# Phase 3: Crawler Engine - COMPLETE ✅
**Date Completed:** December 24, 2025
**Status:** Phase 3 implementation finished
## Overview
Phase 3 brings the complete crawler infrastructure to the Context7 MCP Clone, enabling automated documentation collection, parsing, and indexing from multiple sources.
## Implemented Components
### 1. Redis-Based Rate Limiting ✅
**Files Created:**
- `packages/backend-api/src/modules/rate-limiting/rate-limiting.service.ts`
- `packages/backend-api/src/modules/rate-limiting/rate-limiting.module.ts`
- `packages/backend-api/src/modules/rate-limiting/rate-limit.guard.ts`
**Features:**
- Tiered rate limiting (Free: 50 rpm/1000 rpd, Pro: 500 rpm/50k rpd, Enterprise: 5000 rpm/1M rpd)

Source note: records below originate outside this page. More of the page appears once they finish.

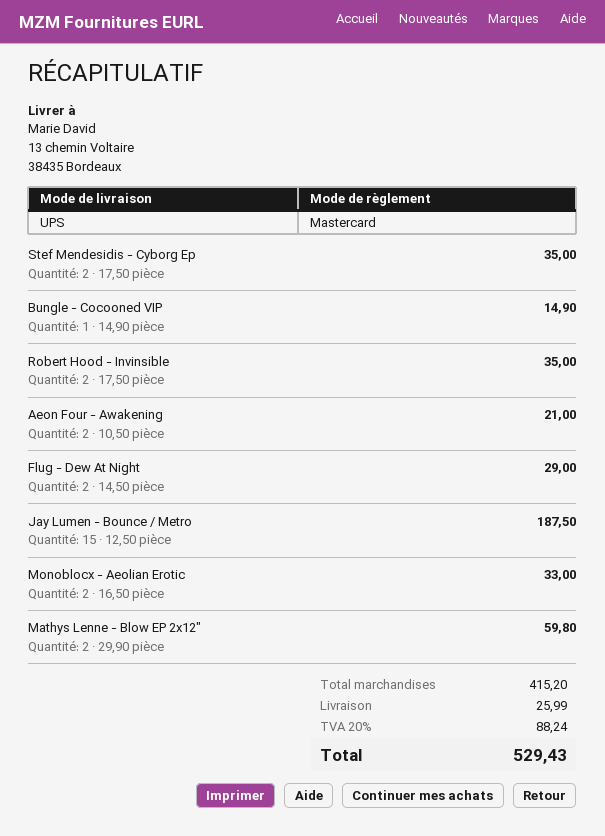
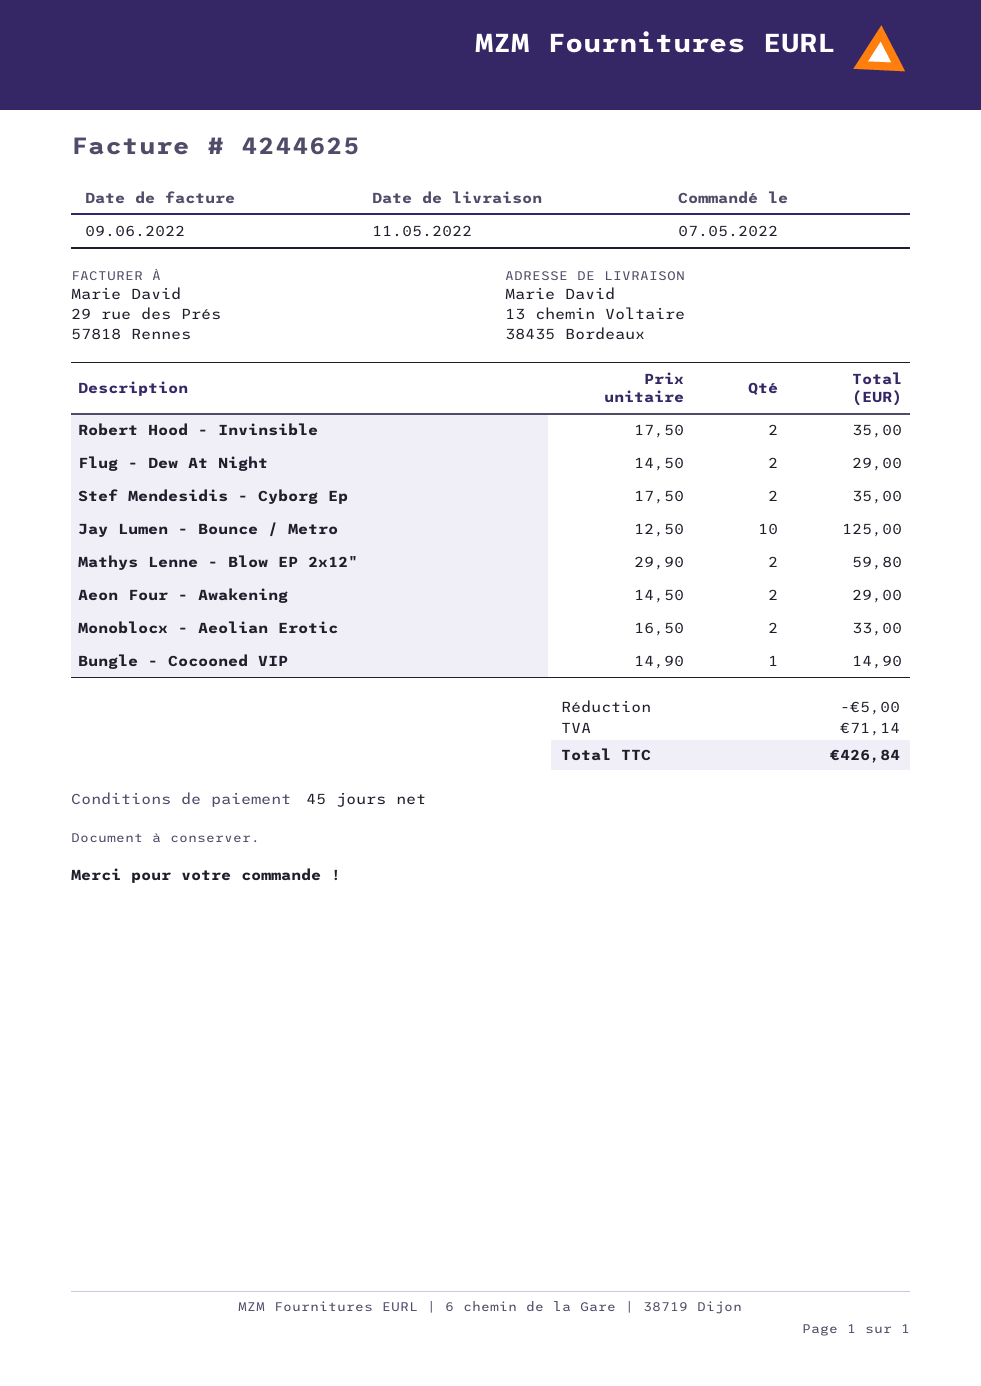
Aeon Four - Awakening: 2 x 10.50 = 21.00 -> 2 x 14.50 = 29.00
Jay Lumen - Bounce / Metro: 15 x 12.50 = 187.50 -> 10 x 12.50 = 125.00
discount: none -> 5.00
shipping: 25.99 -> none
tax: 88.24 -> 71.14
total: 529.43 -> 426.84

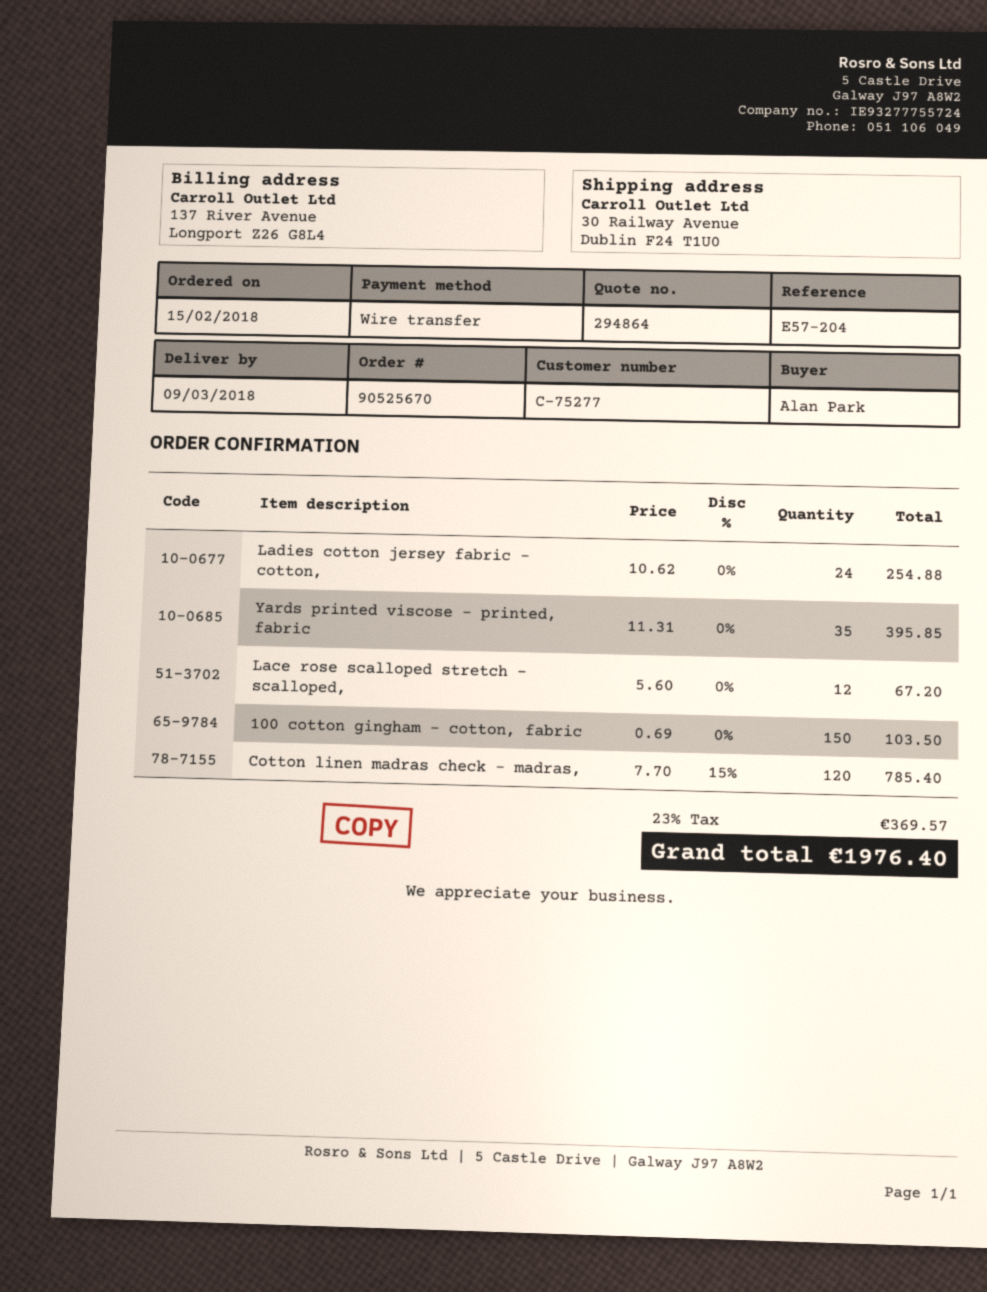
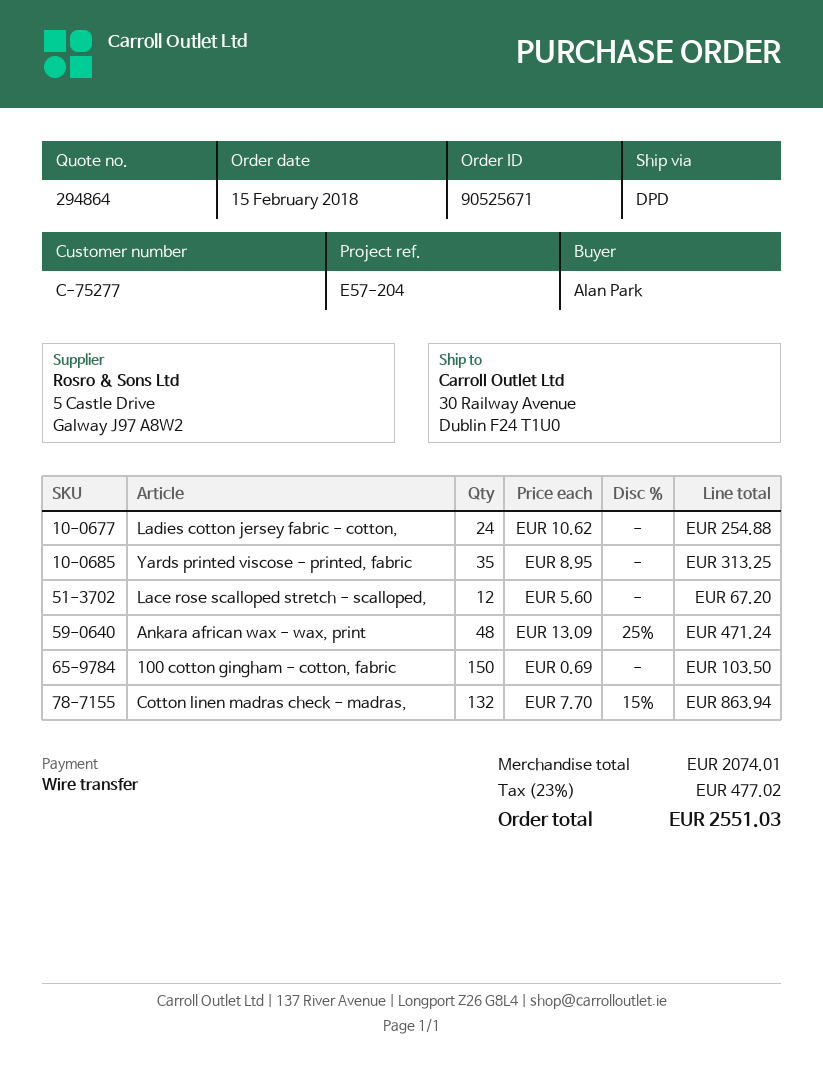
order number: 90525670 -> 90525671
Yards printed viscose - printed, fabric: 35 x 11.31 = 395.85 -> 35 x 8.95 = 313.25
Cotton linen madras check - madras,: 120 x 7.70 - 15% = 785.40 -> 132 x 7.70 - 15% = 863.94
Ankara african wax - wax, print: none -> 48 x 13.09 - 25% = 471.24
tax: 23% = 369.57 -> 23% = 477.02
total: 1976.40 -> 2551.03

- Redis-backed counters with minute and day windows
- Atomic operations using Redis pipelines
- Global guard applied to all API endpoints
- Response headers: `X-RateLimit-Limit`, `X-RateLimit-Remaining`, `X-RateLimit-Reset`
- Automatic rate limit reset based on time windows
**Integration:**
- Rate limiting module imported in `app.module.ts`
- Rate limiting guard registered globally in `main.ts`
- Respects user tier from JWT tokens
- Throws `TooManyRequestsException` when limits exceeded
### 2. BullMQ Job Queue Infrastructure ✅
**Files Created:**
- `packages/crawler-engine/src/queue/job-queue.ts`
**Features:**
- Queue-based job management using BullMQ
- Support for priority-based job scheduling
- Configurable concurrency (3 parallel workers by default)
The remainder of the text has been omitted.